Las Cartas paulinas tienen
el valor de un testimonio inmediato sobre la vida, las
dificultades y el crecimiento de las comunidades cristianas en el
mundo pagano. En ellas se encuentra vívidamente reflejada la excepcional
personalidad de Pablo: su fe ardiente, su rica sensibilidad, su
temperamento apasionado y combativo, su voluntad siempre tensa, aunque sujeta
a desalientos pasajeros y, especialmente, su condición de Apóstol, con
toda la fuerza que el lenguaje cristiano ha conferido a
esta palabra. Ellas atestiguan también la progresión de su pensamiento,
que no alcanzó de inmediato su forma definitiva, sino que
se fue desarrollando gradualmente bajo el impulso del Espíritu.
A pesar
del carácter ocasional de sus escritos, Pablo arroja en cada
página una nueva luz sobre el misterio de Cristo y
de la Iglesia. De este modo, él creó las fórmulas
clásicas de la fe cristiana, asegurando con ello la definitiva
autonomía de la Iglesia con respecto al Judaísmo.
CARTA A LOS
ROMANOS
Pablo escribió la CARTA A LOS ROMANOS en un momento
decisivo de su carrera apostólica. Ya había concluido su tercer
viaje misionero, y se disponía a llevar a Jerusalén la
colecta en favor de los pobres, que tan laboriosamente había
recogido en Macedonia y Acaya (15. 25-26).

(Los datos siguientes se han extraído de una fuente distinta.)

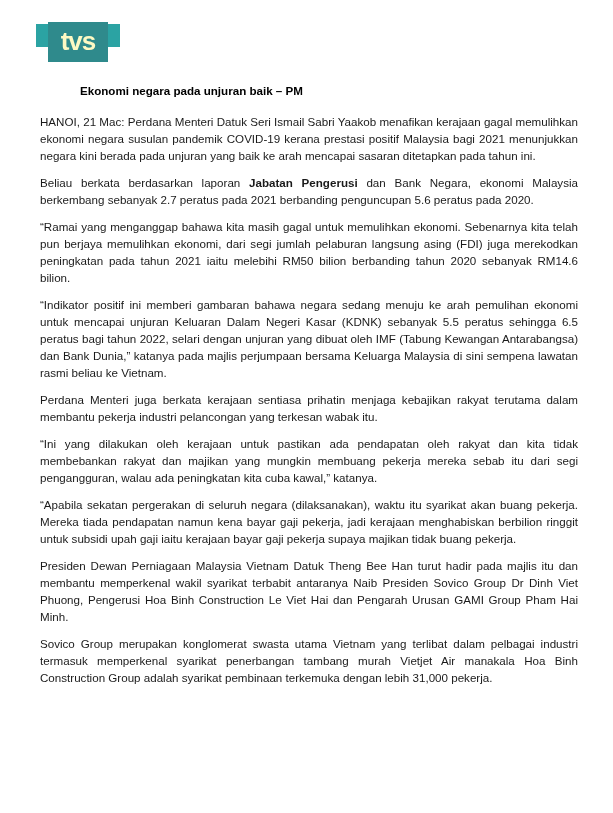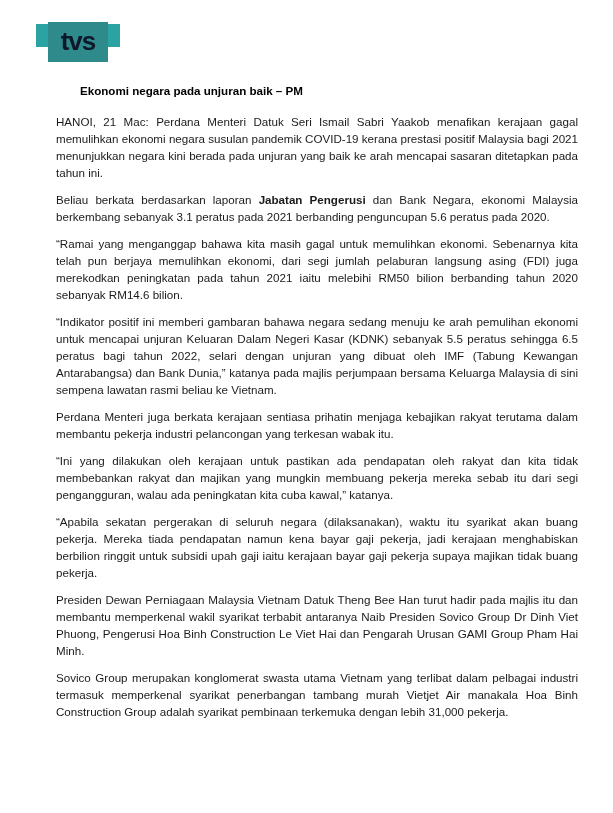"tvs" .logo .box .logo-text { color: #0f172a -> #fef9c3 }
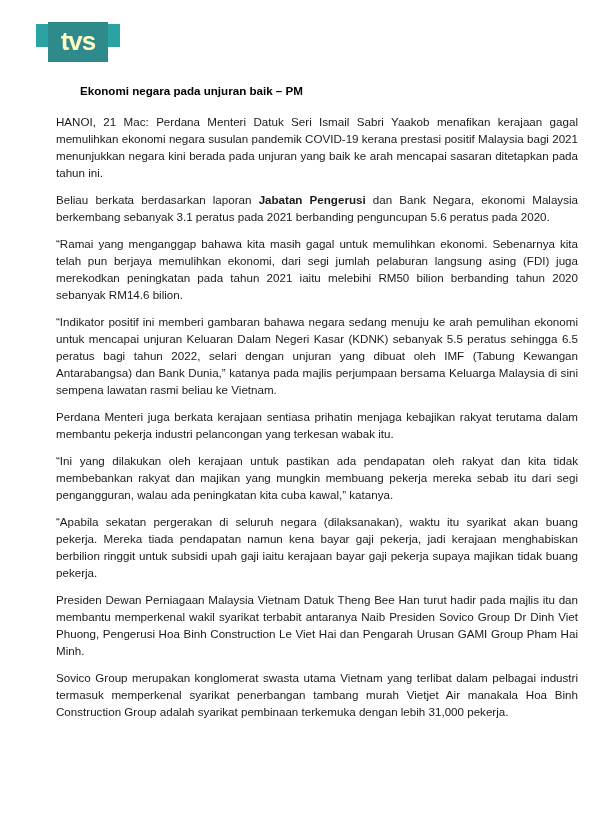"HANOI, 21 Mac: Perdana Menteri" .article p { margin: 0 0 10px 16px -> 0 0 10px 0 }
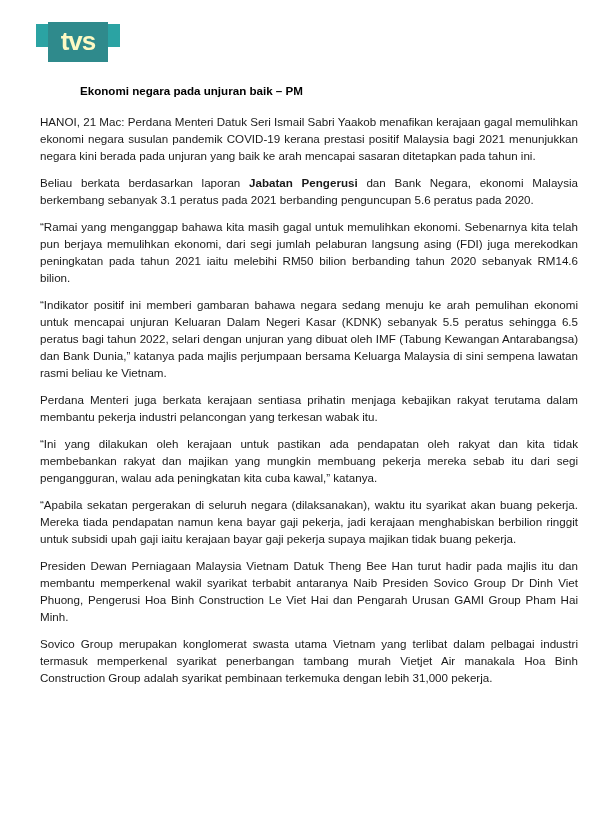"dan Bank Negara, ekonomi Malaysia" span { text: 3.1 -> 2.7 }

Consideraba que su
misión en Oriente ya estaba terminada (15. 19-20), y tenía
proyectado emprender una nueva etapa en su obra de evangelización:
su propósito era llevar la Buena Noticia a Occidente, desde
Roma hasta España (1. 13-15; 15. 28), donde se le
abría un campo de actividad todavía virgen.
Para preparar su visita
a los cristianos de Roma, el Apóstol les envió una
Carta, donde les exponía más detalladamente los mismos temas que
ya había tratado en su Carta a los Gálatas. Pero
aquí el tono es diferente. El ardor de la polémica
se ha suavizado, y Pablo ha podido completar y matizar
su pensamiento y sus expresiones. En una admirable síntesis doctrinal,
describe la universalidad del pecado y la obra redentora de
Cristo; la función de la Ley de Moisés en el
designio salvífico de Dios y la justificación por la fe
en Jesucristo; la libertad cristiana, el Bautismo y la nueva
Vida en el Espíritu. Además, en esta Carta hay un
tema desarrollado con particular amplitud: el de la situación del
Pueblo judío en la nueva disposición divina, fundada sobre la
fe en Cristo y no sobre las obras de la
Ley.
La riqueza y la profundidad de su doctrina y la
variedad de los temas tratados, han conferido a esta Carta
una excepcional importancia dentro del Cristianismo.